Analizada la naturaleza del derecho de información, la voluntad del legislador de que el tráfico jurídico mercantil de las sociedades fluya sin presiones procedimentales injustificadas y los casos en los que la vulneración del derecho de información no determina la impugnación de acuerdos sociales, para observar su encaje práctico en la realidad societaria habrá que estar atentos a la doctrina y a la jurisprudencia.

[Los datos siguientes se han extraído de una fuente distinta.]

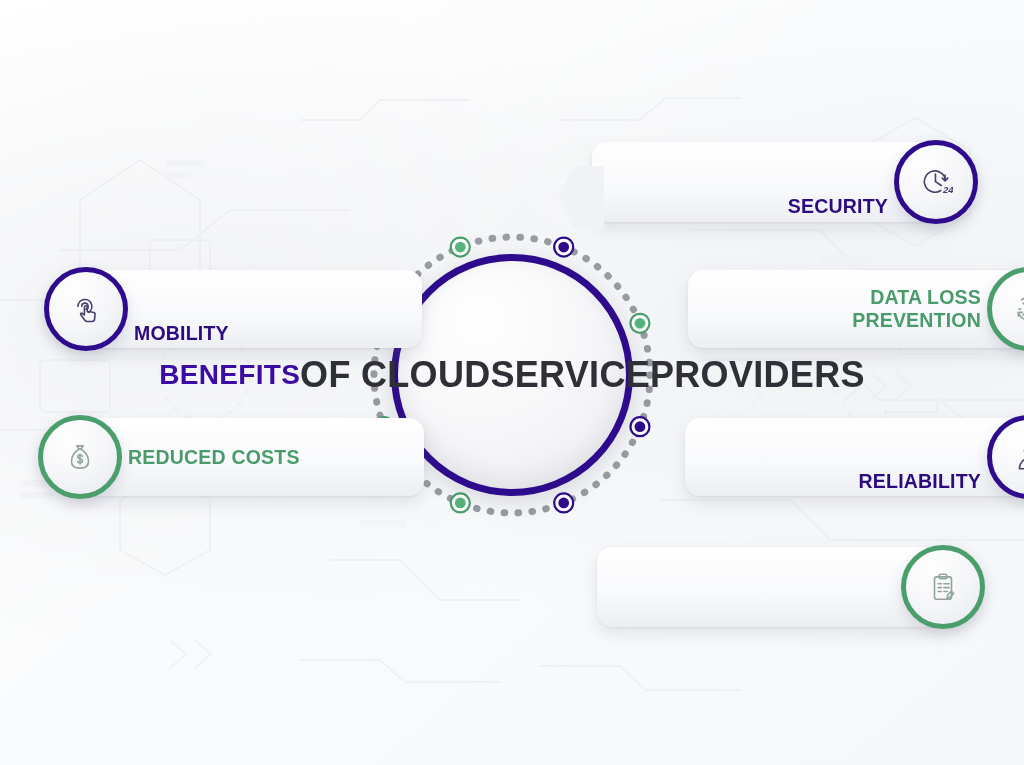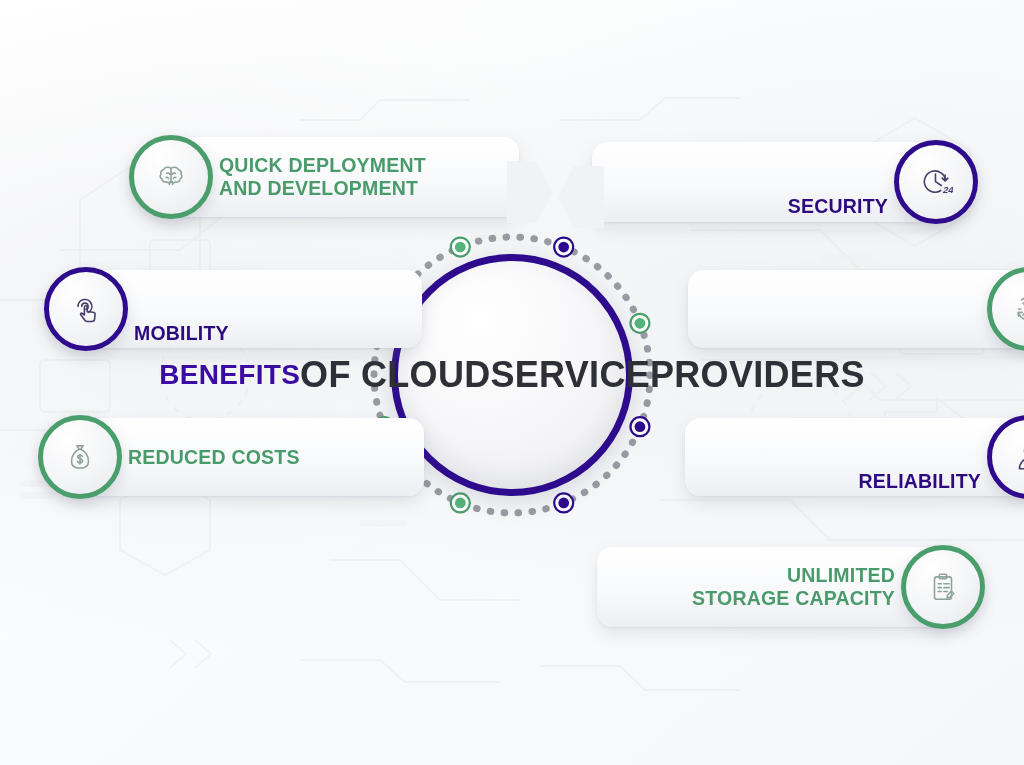--- a/index.html
+++ b/index.html
@@ -143,37 +143,20 @@
       </svg>
 
     <div class="hub-disc">
       <div class="hub-line accent">BENEFITS</div>
       <div class="hub-line">OF CLOUD</div>
       <div class="hub-line">SERVICE</div>
       <div class="hub-line">PROVIDERS</div>
     </div>
   </div>
 
-  <div class="card left green" style="left:133px;top:137px;width:312px;height:80px;border-radius:42px 16px 16px 42px;">
-    <div class="badge green at-left">
-      <svg width="34" height="34" viewBox="0 0 32 32">
-        <g class="ico-g">
-          <path d="M16 8c-2.2-2-6-1.4-7 1.2-2.2.3-3.2 2.4-2.4 4.2-1.4 1.3-1 3.6.8 4.3.1 2.3 2.4 3.6 4.4 2.7 1 1.6 3.4 1.7 4.2 0"></path>
-          <path d="M16 8c2.2-2 6-1.4 7 1.2 2.2.3 3.2 2.4 2.4 4.2 1.4 1.3 1 3.6-.8 4.3-.1 2.3-2.4 3.6-4.4 2.7-1 1.6-3.4 1.7-4.2 0"></path>
-          <path d="M16 9v11M12 12.5c1.2-.6 2.2-.2 2.6.8M20 12.5c-1.2-.6-2.2-.2-2.6.8M11.5 16.5c1-.6 2 .1 2.2 1M20.5 16.5c-1-.6-2 .1-2.2 1"></path>
-          <path d="M14.5 20.5v2.5M17.5 20.5v2.5"></path>
-        </g>
-      </svg>
-    </div>
-    <div class="label">QUICK DEPLOYMENT
-AND DEVELOPMENT</div>
-    <svg style="position:absolute;right:-36px;top:24px;" width="48" height="62" viewBox="0 0 48 62">
-      <path d="M0 0 L30 0 L46 32 L30 62 L0 62 Z" fill="#f1f2f5"></path>
-    </svg>
-  </div>
 
   <div class="card right purple" style="left:592px;top:142px;width:308px;height:80px;border-radius:16px 42px 42px 16px;">
     <div class="label">SECURITY</div>
     <div class="badge purple at-right">
       <svg width="34" height="34" viewBox="0 0 32 32">
         <g class="ico-p">
           <path d="M25 14.5A10 10 0 1 0 20.5 24"></path>
           <path d="M15.5 8.5v7.2l5.5 3.6"></path>
           <path d="M24.5 9.5v5.5l2.6-2.6M24.5 15l-2.6-2.6"></path>
         </g>
@@ -192,20 +175,22 @@
           <path d="M8.5 13.5a6.5 6.5 0 1 1 9.5 5.8"></path>
           <path d="M12 13.5a3 3 0 1 1 4 2.8"></path>
           <path d="M14.5 14.5v7.2l-2-1.6c-.9-.7-2.1.4-1.4 1.4l3.8 5c.6.8 1.5 1.2 2.5 1.2h4.2c1.3 0 2.4-1 2.5-2.3l.4-4.2c.1-1.1-.6-2-1.7-2.1l-5.6-.7v-4c0-.8-.6-1.4-1.4-1.4s-1.3.6-1.3 1.4z"></path>
         </g>
       </svg>
     </div>
     <div class="label">MOBILITY</div>
   </div>
 
   <div class="card right green" style="left:688px;top:270px;width:305px;height:78px;border-radius:16px 40px 40px 16px;">
+    <div class="label">DATA LOSS
+PREVENTION</div>
     <div class="badge green at-right">
       <svg width="34" height="34" viewBox="0 0 32 32">
         <g class="ico-g">
           <circle cx="16" cy="16" r="3.1"></circle>
           <path d="M16 10.3v-2M16 21.7v2M21.7 16h2M8.3 16h-2M20.1 11.9l1.5-1.5M10.4 21.6l1.5-1.5M20.1 20.1l1.5 1.5M10.4 10.4l1.5 1.5"></path>
           <path d="M9 7.5A11 11 0 0 1 26 12.5"></path>
           <path d="M23 24.5A11 11 0 0 1 6 19.5"></path>
           <path d="M26 9.2v3.6h-3.6M6 22.8v-3.6h3.6"></path>
         </g>
       </svg>
@@ -234,22 +219,20 @@
           <path d="M7 27c0-5.6 4-9.4 9-9.4s9 3.8 9 9.4z"></path>
           <path d="M14.2 16.8L16 19l1.8-2.2"></path>
           <path d="M16 19l-1.1 3.2L16 27l1.1-4.8z" fill="#4a3d6b" stroke="none"></path>
         </g>
       </svg>
     </div>
   </div>
 
 
   <div class="card right green" style="left:597px;top:547px;width:310px;height:80px;border-radius:16px 42px 42px 16px;">
-    <div class="label">UNLIMITED
-STORAGE CAPACITY</div>
     <div class="badge green at-right">
       <svg width="34" height="34" viewBox="0 0 32 32">
         <g class="ico-g">
           <rect x="8" y="6.5" width="16" height="21" rx="2.2"></rect>
           <rect x="12.4" y="4" width="7.2" height="4.2" rx="1.4"></rect>
           <path d="M11.4 13h3M11.4 16.6h3M11.4 20.2h3"></path>
           <path d="M16.8 13h5M16.8 16.6h5M16.8 20.2h3.4"></path>
           <path d="M20.4 23.6l3.4-3.6 2.3 2.1-3.4 3.6-2.8.8z"></path>
         </g>
       </svg>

A modo de ejemplo, podríamos cuestionarnos si no podría considerarse una mera formalidad procedimental la necesidad de que en las convocatorias de junta general se haga constar el derecho de los socios a obtener la documentación soporte, dado que tal derecho viene expresamente previsto, incluyendo su forma de ejercicio, en los artículos anteriormente mencionados de la LSC. En este caso, entra en conflicto la naturaleza del derecho de información como derecho esencial, imperativo e irrenunciable y la manifestada voluntad del legislador de no gravar el tráfico jurídico de las sociedades con presiones formales injustificadas. La DGRN, en una resolución de 18 de febrero de 2015, resuelve tal conflicto considerando que el hecho de no haberse efectuado una mención expresa en la convocatoria de junta general a las menciones previstas en el artículo 272 de la LSC, supone una vulneración del derecho de información y que tal omisión no puede considerarse un mero defecto de forma y sí un vicio de la convocatoria que califica como defecto insubsanable, lo que determina la imposibilidad de acceso al Registro Mercantil de los acuerdos adoptados.

Como decíamos, atendamos a la evolución doctrinal y jurisprudencial del derecho de información en relación a la impugnación de acuerdos sociales y, entre tanto, continuemos siendo escrupulosos con el cumplimiento de todos los requisitos formales y procedimentales que resulten de aplicación por mucho que algunos nos pudieran parecer, en ocasiones, intrascendentes.